- [WORK TASK]:
Starting from the line that holds "decrease in service, 2022: none -> 0", print each remaining line of the entries exactly, ending with the last.

(Image comparison data)

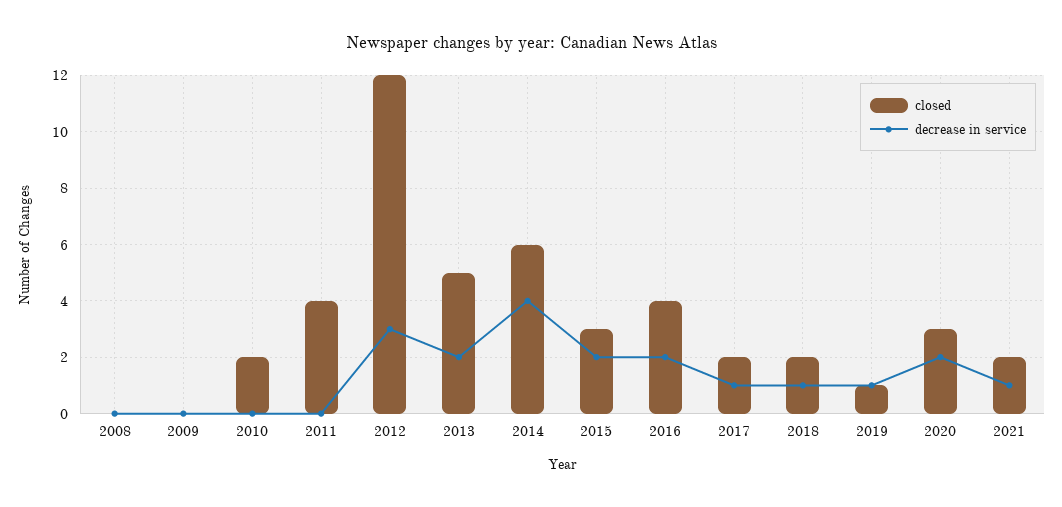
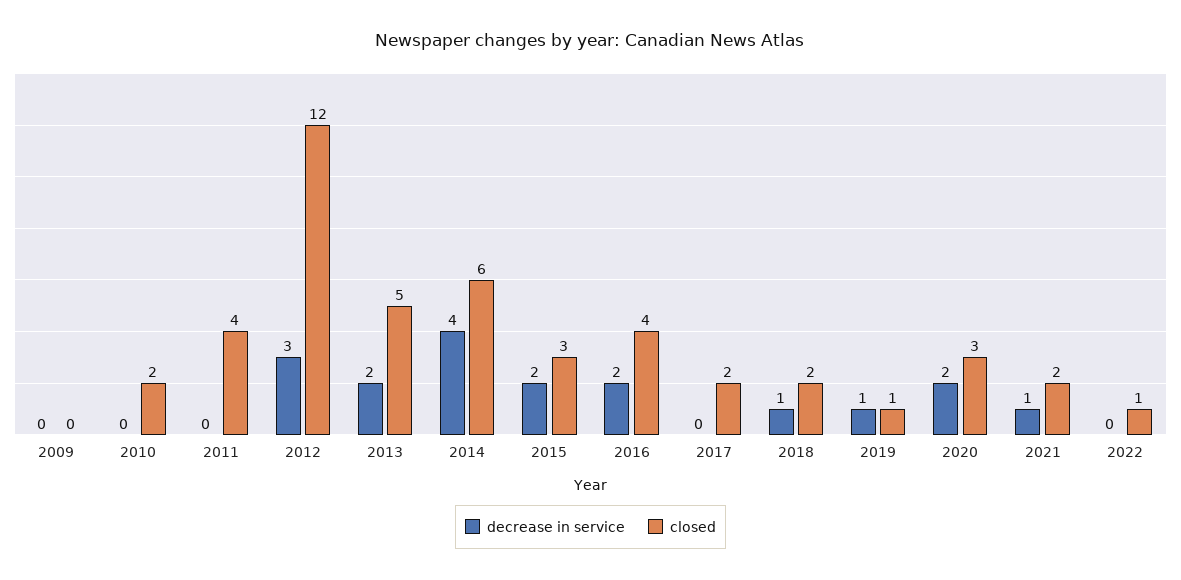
closed, 2008: 0 -> none
decrease in service, 2008: 0 -> none
decrease in service, 2017: 1 -> 0
decrease in service, 2022: none -> 0
closed, 2022: none -> 1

- [TASK RESPONSE]:
decrease in service, 2022: none -> 0
closed, 2022: none -> 1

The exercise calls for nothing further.